Wilkinson served as a mayor for seven years and regional councillor for nine years as Reeve and Mayor, from 1976 to 1985, and returned for a further term as a councillor in Kanata from 1991 to 1994. In 1994 she ran to represent Kanata at the Regional Municipality of Ottawa Carleton, but lost to Alex Munter. After Kanata was amalgamated with Ottawa in 2001, Wilkinson was elected to Ottawa City Council in the 2006 election. She was re-elected as councillor of Ward 4, Kanata North, in the 2010 and 2014 Ottawa municipal election.

Wilkinson announced on March 6, 2018, that she would not run for re-election. but return to community service. She is working to create a health hub in Kanata to provide needed medical services; as a consultant to provide advice to municipal audit committees and as Warden for St.
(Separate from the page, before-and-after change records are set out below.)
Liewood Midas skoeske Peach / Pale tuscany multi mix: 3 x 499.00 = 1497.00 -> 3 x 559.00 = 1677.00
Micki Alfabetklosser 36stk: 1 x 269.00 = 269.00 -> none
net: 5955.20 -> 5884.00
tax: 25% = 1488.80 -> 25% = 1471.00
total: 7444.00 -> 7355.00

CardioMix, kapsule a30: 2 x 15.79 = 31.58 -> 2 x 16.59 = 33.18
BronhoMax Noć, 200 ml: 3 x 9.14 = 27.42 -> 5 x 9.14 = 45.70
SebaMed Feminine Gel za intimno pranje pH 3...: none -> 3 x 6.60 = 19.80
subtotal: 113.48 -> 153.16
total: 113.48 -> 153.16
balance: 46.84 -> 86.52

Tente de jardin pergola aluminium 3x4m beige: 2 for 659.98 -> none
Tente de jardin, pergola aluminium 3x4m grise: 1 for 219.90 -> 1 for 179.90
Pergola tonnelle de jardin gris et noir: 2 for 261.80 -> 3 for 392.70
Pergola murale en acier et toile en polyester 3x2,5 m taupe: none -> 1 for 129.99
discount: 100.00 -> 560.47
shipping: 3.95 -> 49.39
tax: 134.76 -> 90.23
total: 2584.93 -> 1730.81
John's Anglican church. She continues to support many community groups as well.

In 2021, Wilkinson applied for her old position as city councillor for Kanata North, after city council decided to appoint a councillor rather than hold a by-election after the seat was vacated by her successor, Jenna Sudds. In a city council vote, Wilkinson lost to Cathy Curry, 12–8.

Wilkinson used to be a Progressive Conservative, and served on the PC Party's Provincial Executive. She left the party in 2003. She then ran in the 2003 provincial election as a Liberal and finished second against Norm Sterling with 23,466 votes (38.79%).

As a lifetime volunteer she helped in creating the Kanata Food Cupboard, the Western Ottawa Community Resource Centre, the Kanata Choral Association among others. She served on executives of the Council of Women at the local, provincial and national levels; on the Canadian Federation of University Women executive in Kanata and nationally; and supported many other local organizations. During her years on municipal councils she served on the executive of the Association of Municipalities in Ontario becoming president in 1985 and on the Board of the Federation of Canadian Municipalities. When not in elected office she worked for Parks Canada, as a Realtor and for non profit organizations. Wilkinson is a long-time resident of Kanata and a veteran public servant in the former city.

==Personal life==
Wilkinson has three children, two sons and a daughter. She has 4 granddaughters.